The low water level in the lake has presented some challenges, mainly in relation to an inland dock.

(Ray Boone | KSL TV) Great Salt Lake Rowing Club on the lake.

It might not be the first place that springs to mind when thinking of popular Utah vacation spots, but an enthusiastic group is working to change that perception.

One thing you notice when you drive to the Great Salt Lake Marina is that it’s empty. A number of sailboats are moored in the parking lot due to low water levels — but the Great Salt Lake Rowing Club is far from giving up its favorite spot.

For Diane Horrocks, the group’s president, rowing the lake has become a way of life – one that began decades ago.

“I went to a girls’ school,” she said, speaking about growing up in England. “One of my first best friends said, ‘Hey, if you come into the rowing club, there are boys.'”

Years later and after moving to the US, she teaches newcomers as part of National Learn to Row Day.

“Just to let people know that there is rowing in Utah,” Horrocks said. “Because we are a landlocked country, we are a semi-desert, people are amazed.”

Participants begin working on a rowing machine, then buckle their feet and begin on a grounded boat. Many came out of curiosity.
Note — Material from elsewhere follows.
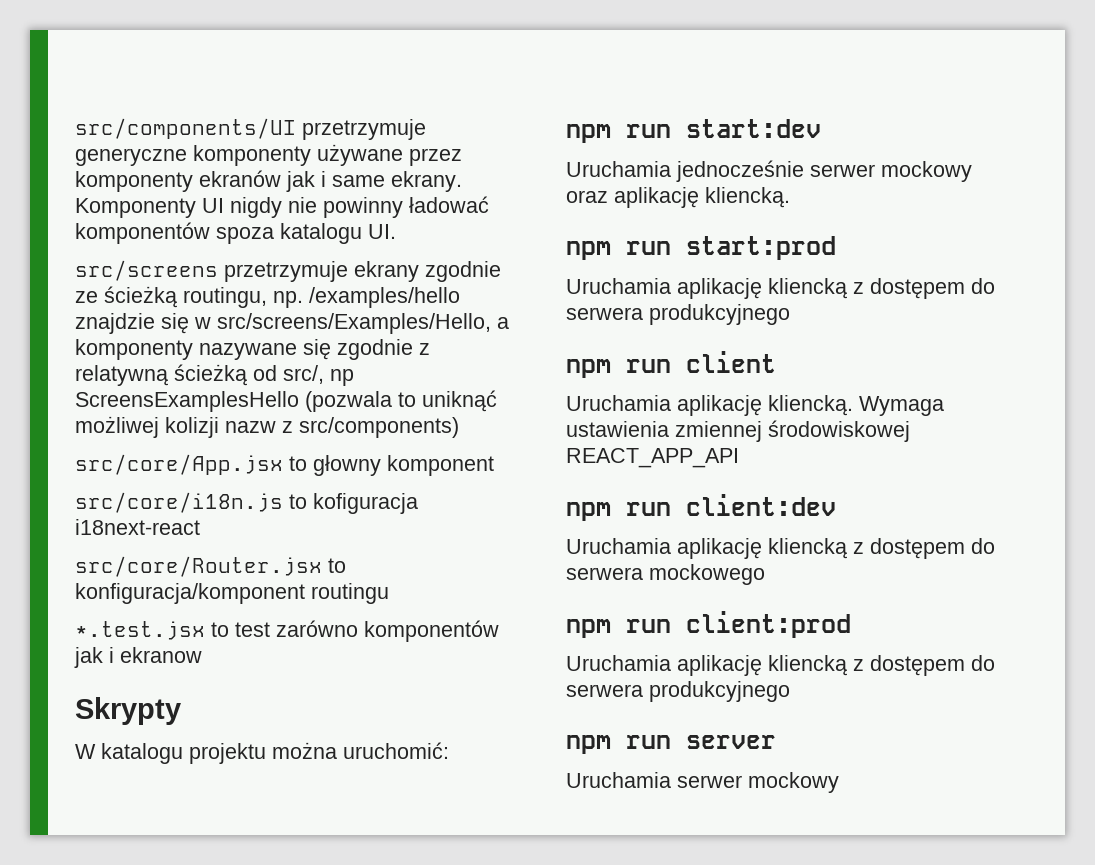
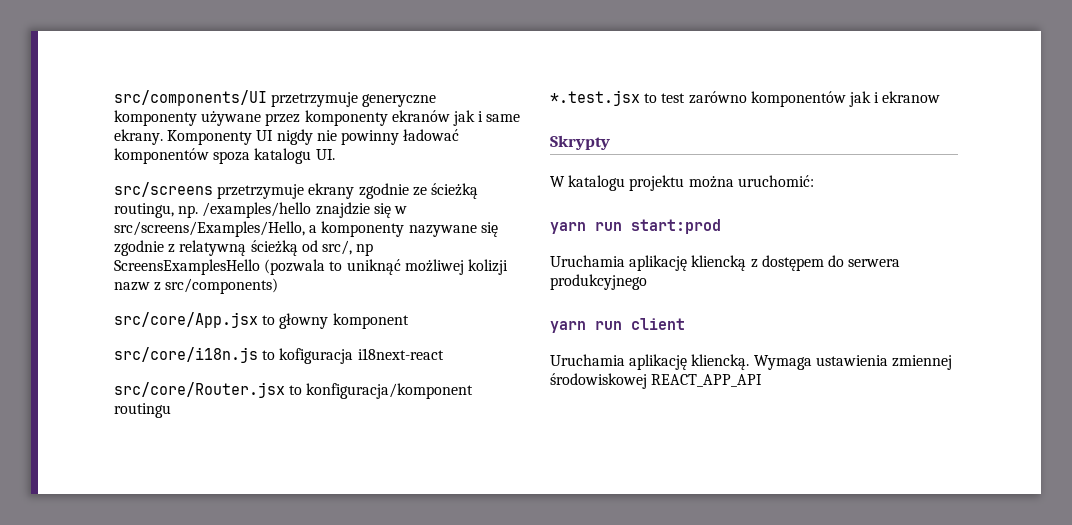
[566,119,821,143] [566,160,972,182] [566,187,790,208] [566,241,611,260] npm run start:dev // Uruchamia jednocześnie serwer mockowy oraz aplikację kliencką. // npm -> [550,222,586,234] yarn
[566,359,611,378] npm -> [550,321,586,333] yarn
[566,494,836,521] [566,538,995,559] [566,564,765,585] [566,611,851,638] [566,655,995,676] [566,681,790,702] [566,735,776,754] [566,772,839,793] // npm run client:dev // Uruchamia aplikację kliencką z dostępem do serwera mockowego // npm run client:prod // Uruchamia aplikację kliencką z dostępem do serwera produkcyjnego // npm run server // Uruchamia serwer mockowy -> (763, 380) none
“I came here because my boyfriend invited me,” Sarah Wills said. “I like to try new things. I’ve lived on a lake before, so I’ve been by the water, but I’ve never tried rowing.”

While everyone has their reasons, for many, overcoming the thought of the lake as “disgusting” is the biggest hurdle.

“About a month out of the year it stinks,” Horrocks said. “But the rest of the year it’s great. We row on Saturday mornings in the winter and it’s like rowing on glass. It’s just idyllic.”

But Horrocks says one of the main reasons many join her club is because rowing is easy on the joints.

“We have people who used to play sports and got injured,” she said. One of our members is in their 70’s so you can keep it as long as you like. There are competitions, world rowing championships, they have a category over 80.”

It may be easy on the joints, but it’s definitely not easy. Wills can attest to that after trying her hand on the water.

“It’s hard,” she said, laughing. “It’s really tough. I feel like it’s the most coordinated sport I’ve ever tried.”

The low water level in the lake has presented some challenges, mainly in relation to a landlocked dock and the need to navigate a narrow channel to get out of the marina.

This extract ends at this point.